Action item
Tell me how many lines of the entries below include the string "width", and give only the number.

Screenshot and code edit data:
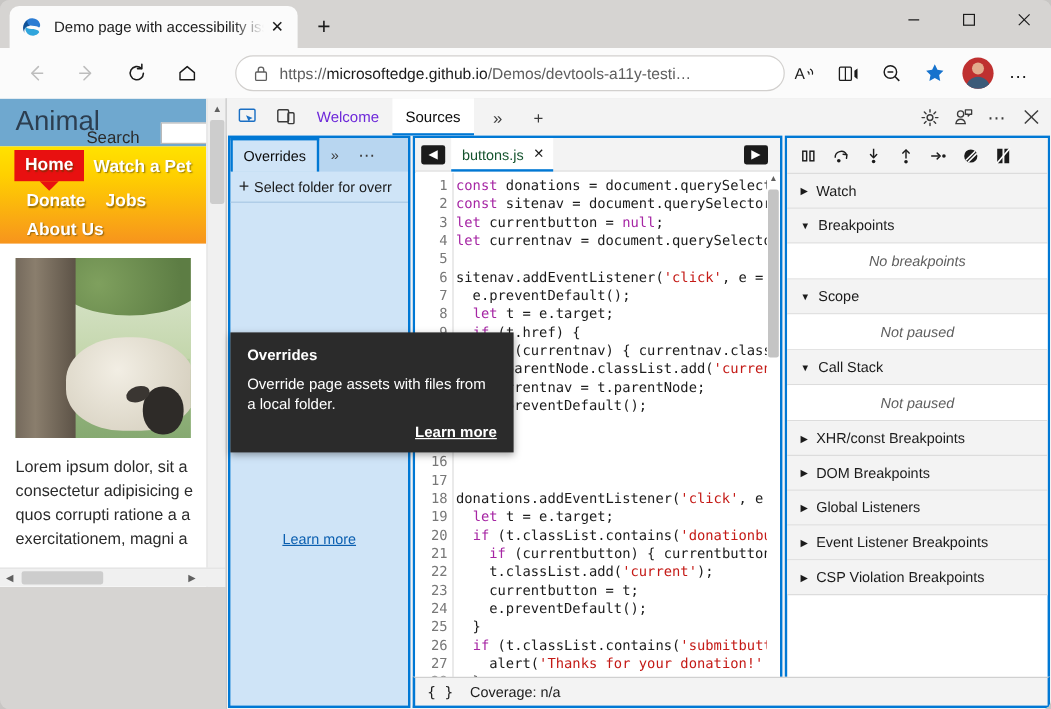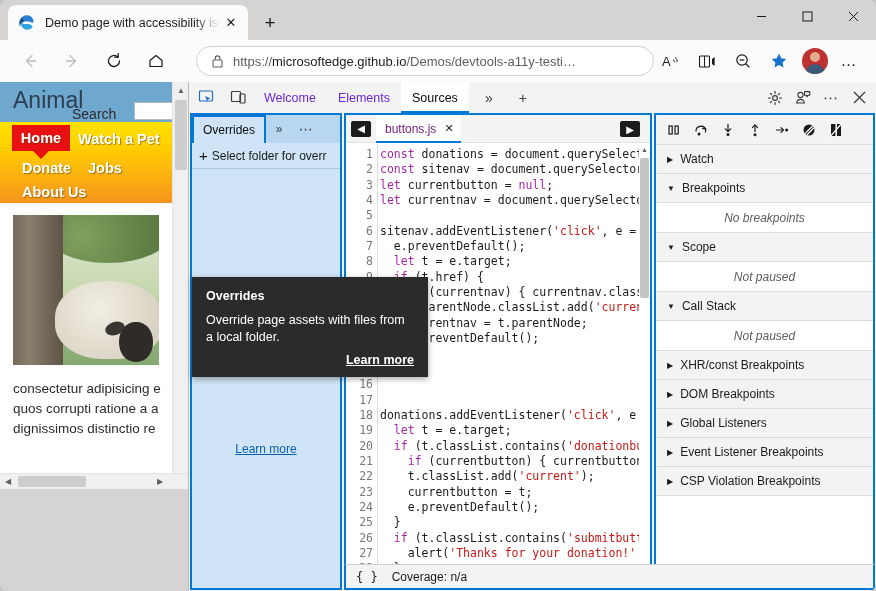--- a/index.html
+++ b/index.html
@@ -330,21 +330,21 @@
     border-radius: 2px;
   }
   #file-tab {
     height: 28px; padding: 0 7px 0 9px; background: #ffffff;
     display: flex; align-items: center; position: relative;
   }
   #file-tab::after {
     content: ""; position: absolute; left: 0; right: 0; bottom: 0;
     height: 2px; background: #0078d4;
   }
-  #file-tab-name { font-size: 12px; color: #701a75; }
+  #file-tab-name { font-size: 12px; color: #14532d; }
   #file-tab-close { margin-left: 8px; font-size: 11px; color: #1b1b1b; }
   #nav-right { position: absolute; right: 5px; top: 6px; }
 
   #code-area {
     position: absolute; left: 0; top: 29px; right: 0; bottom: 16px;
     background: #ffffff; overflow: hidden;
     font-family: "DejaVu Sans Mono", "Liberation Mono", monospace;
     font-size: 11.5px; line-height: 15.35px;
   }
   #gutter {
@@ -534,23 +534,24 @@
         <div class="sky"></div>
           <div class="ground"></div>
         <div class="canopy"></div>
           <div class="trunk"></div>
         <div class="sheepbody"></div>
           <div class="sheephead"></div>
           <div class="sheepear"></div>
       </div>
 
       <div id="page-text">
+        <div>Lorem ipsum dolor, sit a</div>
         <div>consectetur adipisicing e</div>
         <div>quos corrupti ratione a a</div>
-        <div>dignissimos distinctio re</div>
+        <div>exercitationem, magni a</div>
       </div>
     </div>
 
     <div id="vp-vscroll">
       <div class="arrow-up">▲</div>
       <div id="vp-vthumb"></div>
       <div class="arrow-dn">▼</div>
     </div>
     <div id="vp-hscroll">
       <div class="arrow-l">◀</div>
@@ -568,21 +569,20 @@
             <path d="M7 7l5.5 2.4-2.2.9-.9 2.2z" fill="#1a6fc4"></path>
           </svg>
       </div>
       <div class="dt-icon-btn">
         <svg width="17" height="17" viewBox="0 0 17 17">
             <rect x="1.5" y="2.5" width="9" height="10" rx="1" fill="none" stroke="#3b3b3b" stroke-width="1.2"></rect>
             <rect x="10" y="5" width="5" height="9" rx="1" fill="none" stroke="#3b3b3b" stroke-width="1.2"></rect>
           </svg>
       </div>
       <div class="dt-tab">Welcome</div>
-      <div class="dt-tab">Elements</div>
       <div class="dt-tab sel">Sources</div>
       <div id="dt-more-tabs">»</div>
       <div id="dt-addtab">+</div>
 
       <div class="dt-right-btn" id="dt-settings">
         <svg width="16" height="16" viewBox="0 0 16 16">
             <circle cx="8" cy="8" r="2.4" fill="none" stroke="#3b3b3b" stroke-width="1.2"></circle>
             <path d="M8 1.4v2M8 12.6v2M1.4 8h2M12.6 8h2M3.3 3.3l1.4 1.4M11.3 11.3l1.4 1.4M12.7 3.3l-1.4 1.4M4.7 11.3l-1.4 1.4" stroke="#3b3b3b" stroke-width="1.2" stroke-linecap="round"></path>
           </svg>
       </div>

Task response
6